— About this task —
Begin at the line below that has "order number: PO383095 -> PO386095" and stop after the line that has "shipping: 42.50 -> 0.00". Please restate only those lines, word for word.

_ _ _

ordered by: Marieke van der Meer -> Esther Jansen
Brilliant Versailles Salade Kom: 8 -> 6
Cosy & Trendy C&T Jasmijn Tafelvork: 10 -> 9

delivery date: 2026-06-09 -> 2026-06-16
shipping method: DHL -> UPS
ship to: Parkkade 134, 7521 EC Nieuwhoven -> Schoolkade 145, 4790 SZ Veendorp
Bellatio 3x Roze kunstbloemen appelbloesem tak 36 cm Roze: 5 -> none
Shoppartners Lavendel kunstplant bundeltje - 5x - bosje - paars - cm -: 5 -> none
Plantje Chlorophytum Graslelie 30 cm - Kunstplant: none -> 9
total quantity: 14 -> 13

_ _ _

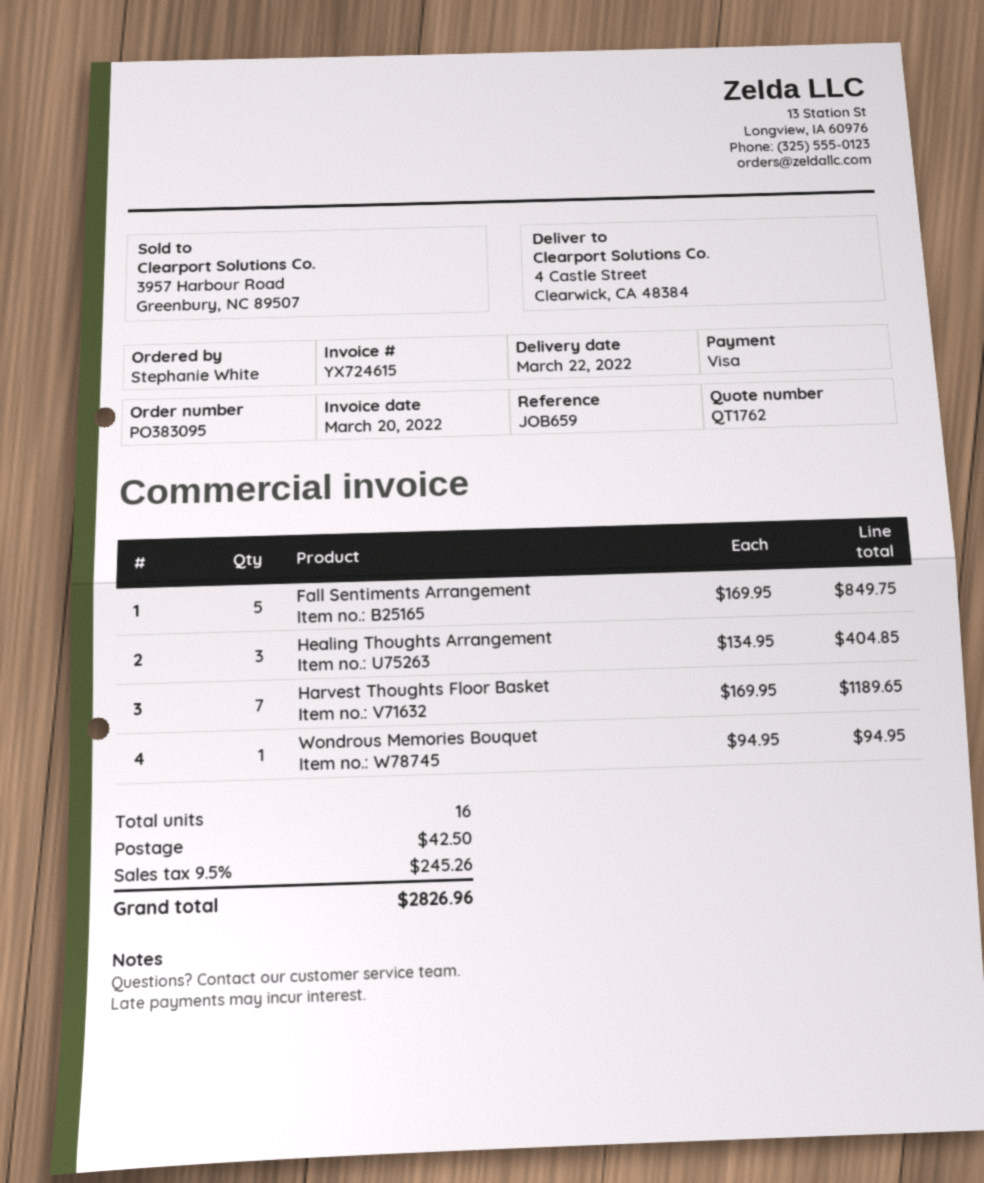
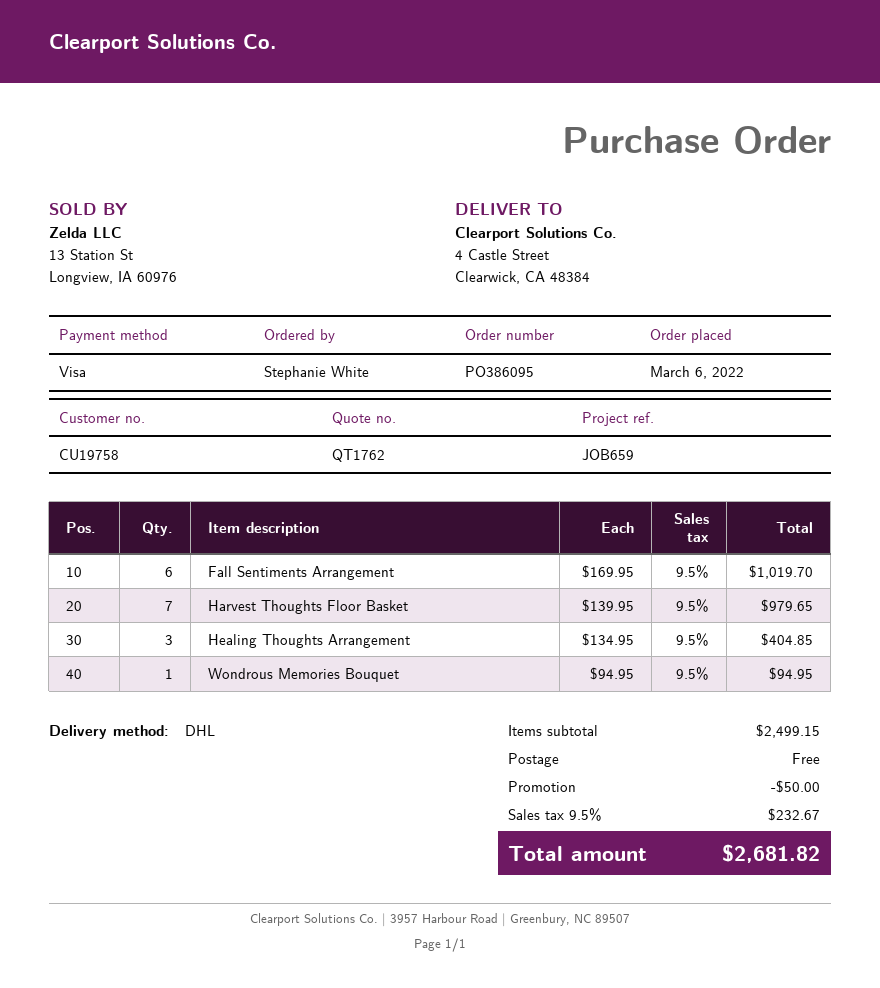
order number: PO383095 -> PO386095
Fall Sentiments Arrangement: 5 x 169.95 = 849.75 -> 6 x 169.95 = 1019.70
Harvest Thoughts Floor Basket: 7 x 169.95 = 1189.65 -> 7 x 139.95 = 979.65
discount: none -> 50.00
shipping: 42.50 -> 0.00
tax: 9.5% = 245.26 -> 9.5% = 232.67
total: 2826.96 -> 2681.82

_ _ _

— Your solution —
order number: PO383095 -> PO386095
Fall Sentiments Arrangement: 5 x 169.95 = 849.75 -> 6 x 169.95 = 1019.70
Harvest Thoughts Floor Basket: 7 x 169.95 = 1189.65 -> 7 x 139.95 = 979.65
discount: none -> 50.00
shipping: 42.50 -> 0.00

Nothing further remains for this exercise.